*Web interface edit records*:
"""
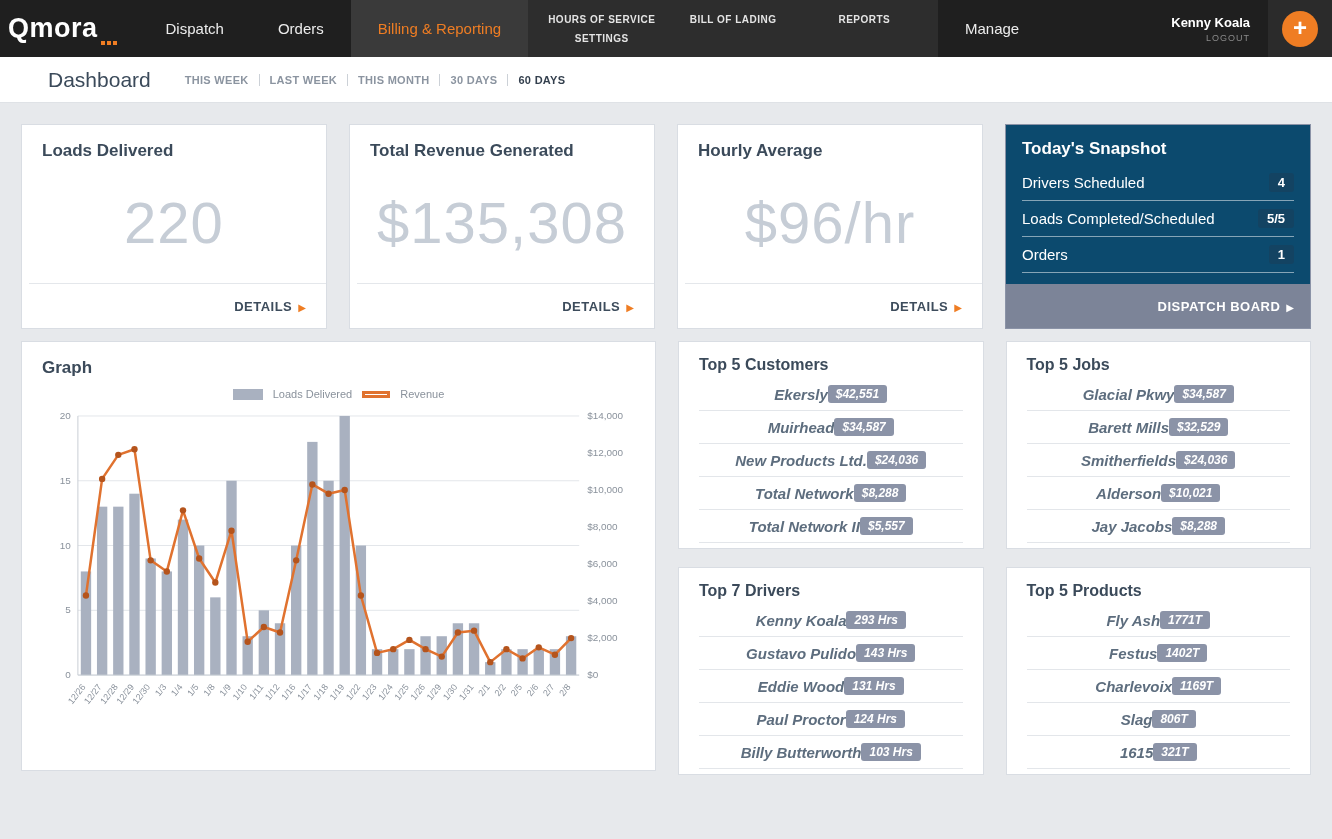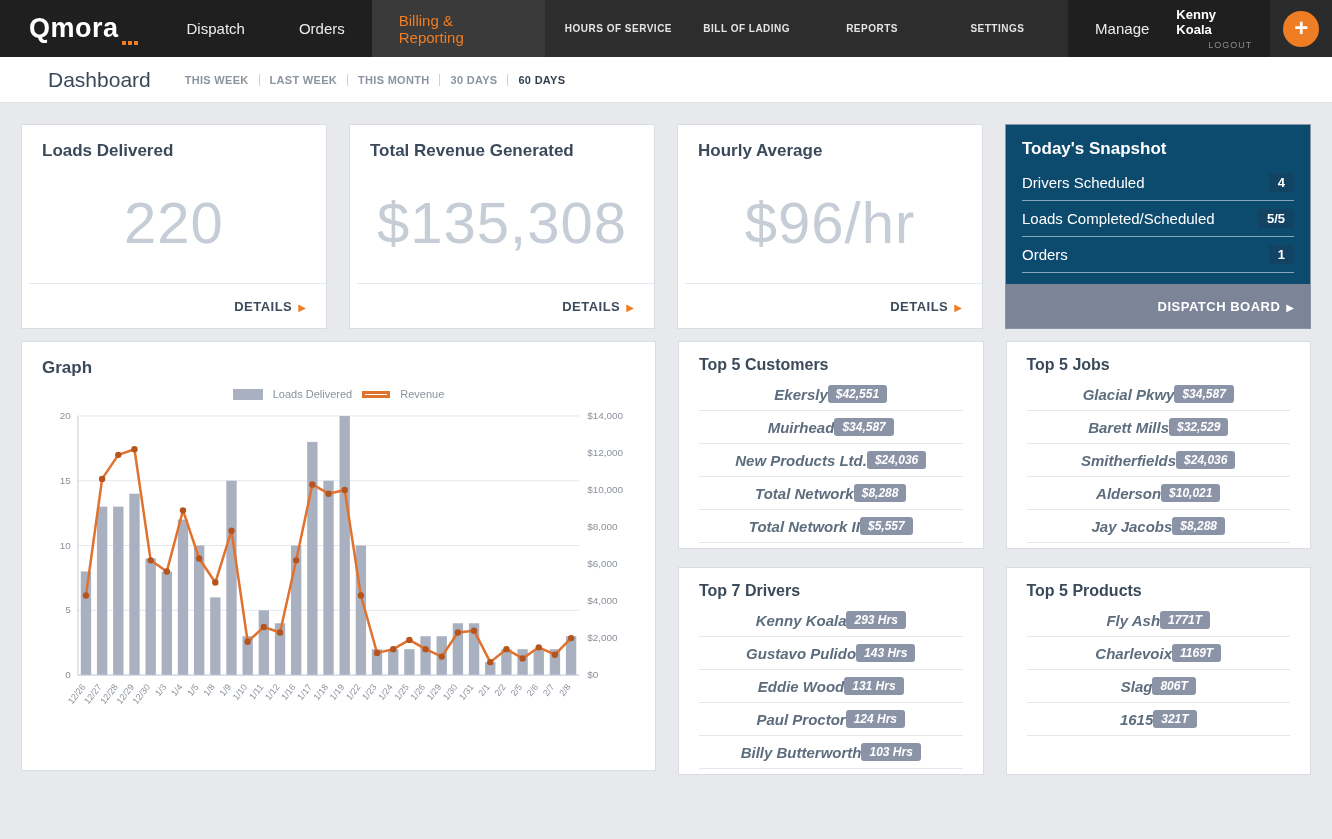--- a/index.html
+++ b/index.html
@@ -1,27 +1,27 @@
 <!DOCTYPE html>
 <html><head>
 <meta charset="utf-8">
 <style>
   * { box-sizing: border-box; margin: 0; padding: 0; }
   html,body { width:1332px; height:839px; }
   body { font-family: "Liberation Sans", sans-serif; background:#e7e9ec; color:#3b4a5a; overflow:hidden; }
 
   
   .topnav { height:57px; background:#1f1f1f; display:flex; align-items:stretch; }
-  .logo { display:flex; align-items:center; padding:0 22px 0 29px; cursor:pointer; }
+  .logo { display:flex; align-items:center; padding:0 22px 0 8px; cursor:pointer; }
   .logo-text { color:#fff; font-size:27px; font-weight:700; letter-spacing:.5px; }
   .logo-dots { display:flex; gap:2px; align-self:flex-end; margin:0 0 12px 3px; }
   .logo-dots i { width:4px; height:4px; background:#ef7d23; display:block; }
   .nav-item { display:flex; align-items:center; padding:0 27px; color:#ececec; font-size:15px; cursor:pointer; }
   .nav-item.active { background:#3a3a3a; color:#ef7d23; }
-  .nav-sub { background:#2d2d2d; display:grid; grid-template-columns:1fr 1fr 1fr 1fr; align-content:center; gap:8px 24px; padding:0 20px; }
+  .nav-sub { background:#2d2d2d; display:grid; grid-template-columns:1fr 1fr 1fr; align-content:center; gap:8px 24px; padding:0 20px; }
   .nav-sub span { color:#e4e4e4; font-size:10px; font-weight:700; letter-spacing:.5px; text-align:center; cursor:pointer; white-space:nowrap; }
   .nav-spacer { flex:1; }
   .user-block { display:flex; flex-direction:column; justify-content:center; align-items:flex-end; padding-right:18px; }
   .user-name { color:#fff; font-size:13px; font-weight:700; }
   .user-logout { color:#8a8a8a; font-size:9px; letter-spacing:1px; margin-top:3px; cursor:pointer; }
   .add-wrap { width:64px; background:#2b2b2b; display:flex; align-items:center; justify-content:center; }
   .add-btn { width:36px; height:36px; border-radius:50%; background:#ef7d23; color:#fff; font-size:24px; line-height:34px; text-align:center; font-weight:700; cursor:pointer; }
 
   
   .page-header { height:46px; background:#fff; border-bottom:1px solid #dfe2e6; display:flex; align-items:center; padding-left:48px; }
@@ -389,20 +389,24 @@
 
       <div class="card small-card">
         <div class="card-title">Top 5 Products</div>
         <div>
 
             <div class="list-row">
               <span class="list-name">Fly Ash</span>
               <span class="list-badge">1771T</span>
             </div>
 
+            <div class="list-row">
+              <span class="list-name">Festus</span>
+              <span class="list-badge">1402T</span>
+            </div>
 
             <div class="list-row">
               <span class="list-name">Charlevoix</span>
               <span class="list-badge">1169T</span>
             </div>
 
             <div class="list-row">
               <span class="list-name">Slag</span>
               <span class="list-badge">806T</span>
             </div>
"""
*Work task*: The sole thing to report is how many lines in the data hold the string "border".

*Exercise answer*: 3